Methods and tools to cope with the design challenges in the next generations of technologies
16 maggio 2012
Politecnico di Milano
Dipartimento di Elettronica e Informazione
It is widely accepted that one of the major challenges in electronic design automation (EDA) is design for manufacturing (DFM). In general terms DFM is defined as a set of techniques adopted to estimate, control, and improve the yield and robustness of a circuit before fabrication.
Yield loss in Integrated Circuits (ICs) can be decomposed into three factors: Defect density, Lithography-based, and Parametric-based. Defect density related yield loss is relatively controlled, but the other two components are increasingly important in nanoscale integrated circuits. Lithography-based yield loss is related to sub-wavelength lithography failures, causing either shorts or opens in the different layers. Parametric-based yield loss occurs because the manufactured chip does not meet a design parameter, like frequency or power dissipation. This last component of yield loss occurs because there is a large dispersion in circuit parameters due to process variations. It is important to note that a large part of process variations are also due to imperfections in lithography, and therefore, lithography-based problems impact both parametric yield loss and catastrophic lithography yield loss.

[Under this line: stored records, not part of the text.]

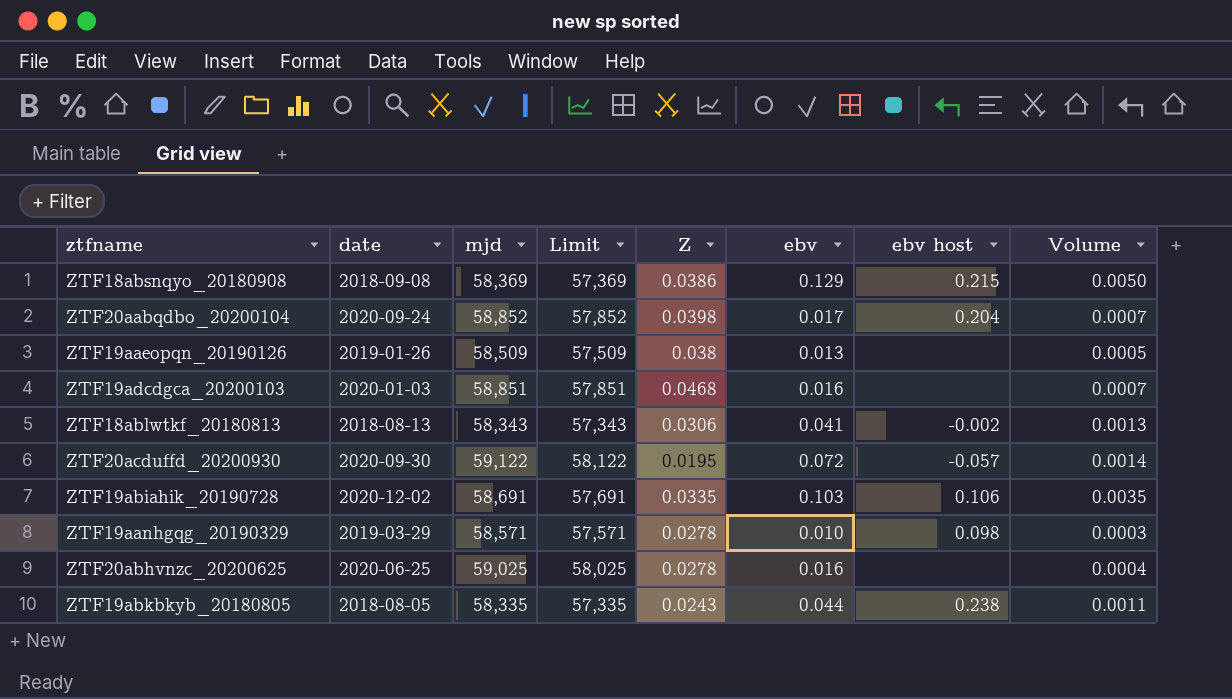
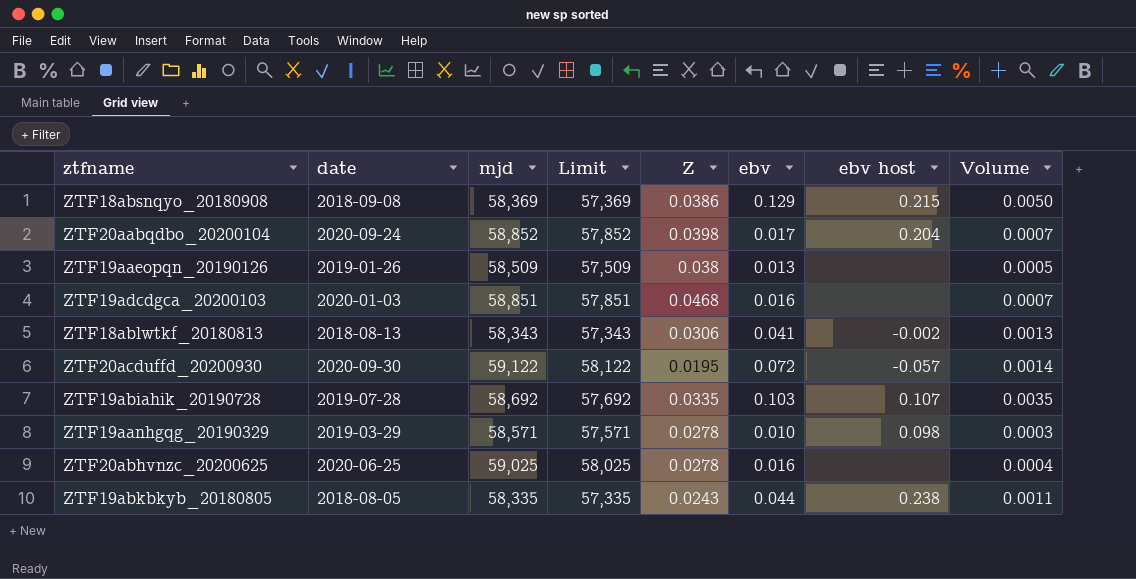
ZTF19abiahik_20190728 | date: 2020-12-02 -> 2019-07-28
ZTF19abiahik_20190728 | mjd: 58,691 -> 58,692
ZTF19abiahik_20190728 | Limit: 57,691 -> 57,692
ZTF19abiahik_20190728 | ebv host: 0.106 -> 0.107

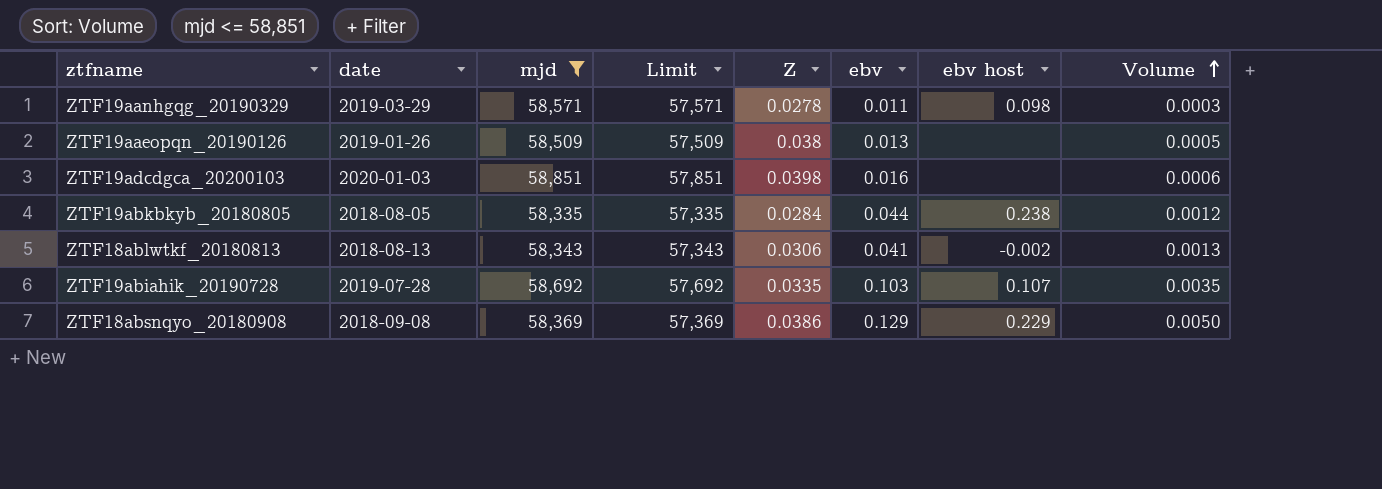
filter: none -> mjd <= 58,851
row order: none -> Volume ascending
ZTF19aanhgqg_20190329 | ebv: 0.010 -> 0.011
ZTF19adcdgca_20200103 | Z: 0.0468 -> 0.0398
ZTF19adcdgca_20200103 | Volume: 0.0007 -> 0.0006
ZTF19abkbkyb_20180805 | Z: 0.0243 -> 0.0284
ZTF19abkbkyb_20180805 | Volume: 0.0011 -> 0.0012
ZTF18absnqyo_20180908 | ebv host: 0.215 -> 0.229

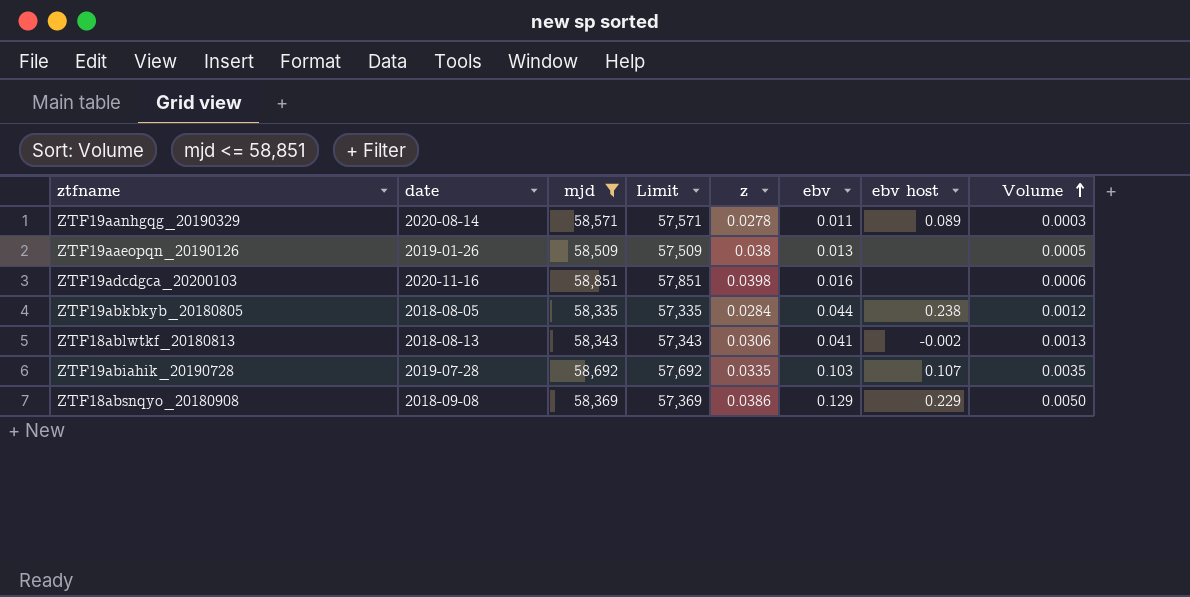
column name: Z -> z
ZTF19aanhgqg_20190329 | date: 2019-03-29 -> 2020-08-14
ZTF19aanhgqg_20190329 | ebv host: 0.098 -> 0.089
ZTF19adcdgca_20200103 | date: 2020-01-03 -> 2020-11-16

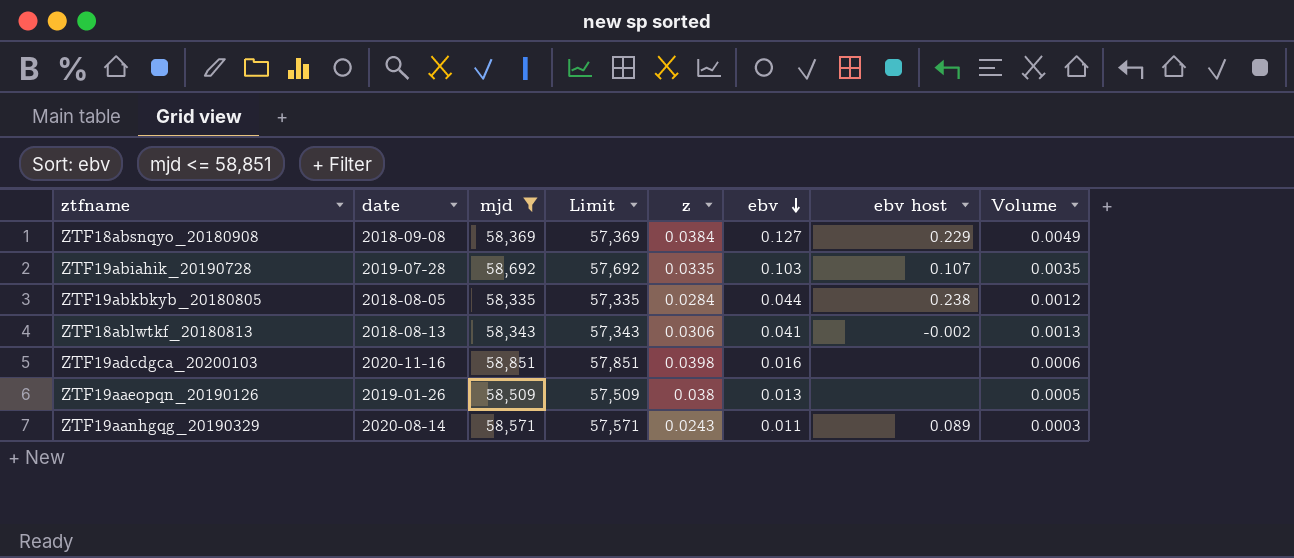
row order: Volume ascending -> ebv descending
ZTF18absnqyo_20180908 | z: 0.0386 -> 0.0384
ZTF18absnqyo_20180908 | ebv: 0.129 -> 0.127
ZTF18absnqyo_20180908 | Volume: 0.0050 -> 0.0049
ZTF19aanhgqg_20190329 | z: 0.0278 -> 0.0243

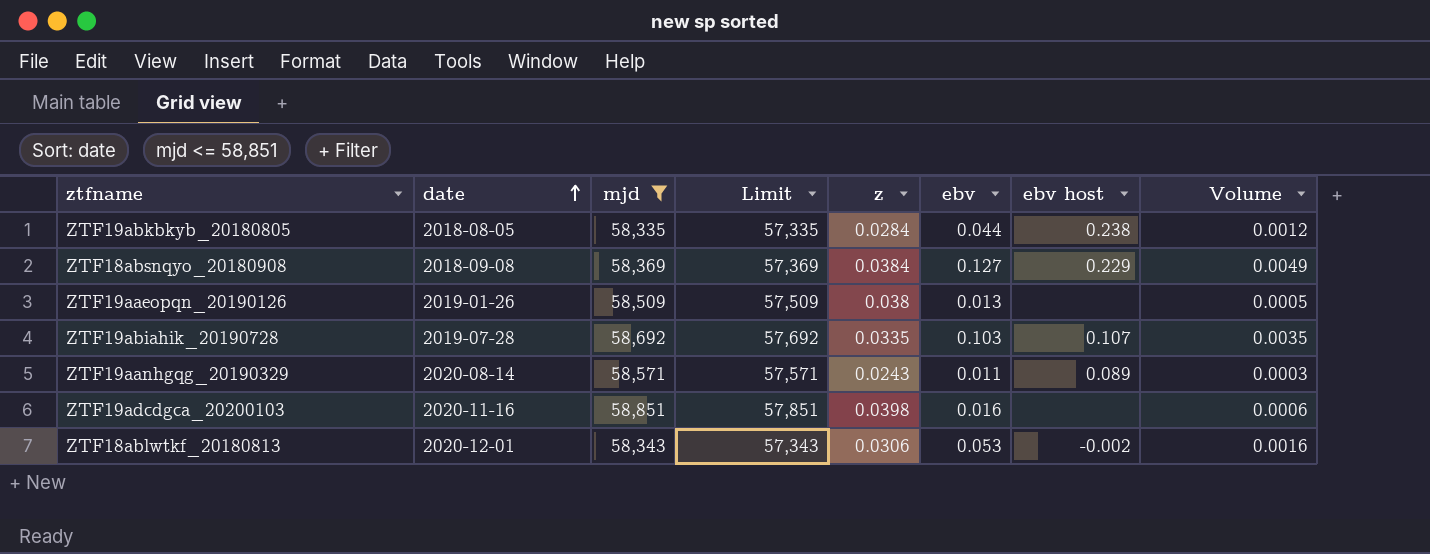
row order: ebv descending -> date ascending
ZTF18ablwtkf_20180813 | date: 2018-08-13 -> 2020-12-01
ZTF18ablwtkf_20180813 | ebv: 0.041 -> 0.053
ZTF18ablwtkf_20180813 | Volume: 0.0013 -> 0.0016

Optical lithography is the main process used in the Integrated Circuit (IC) industry to manufacture products. Unfortunately, optical lithography encounters serious limitations as we enter the Deep Sub-Micron era (DSM) which cause a serious decrease in yield and therefore jeopardises the advantages provided by technology scaling. As we enter the Deep Sub-Micron era, optical lithography IC manufacturing processes need new solutions to manufacture products at low cost. Process variations pose many challenges for circuit design due to their effects on performance, power and yield. First, process variations decrease the predictability of circuit delay and power dissipation thus increasing the design time because of the difficulty of verifying and testing the resulting circuits. This circuit unpredictability has led to the concept of frequency binning, which is very costly in terms of performance (and hence, revenue) because many units perform worse than desired due to process variations. Process variations also reduce yield. This results in more time and investment required to increase yield to acceptable mass scale production levels, and therefore, in an increase of the time-to-market.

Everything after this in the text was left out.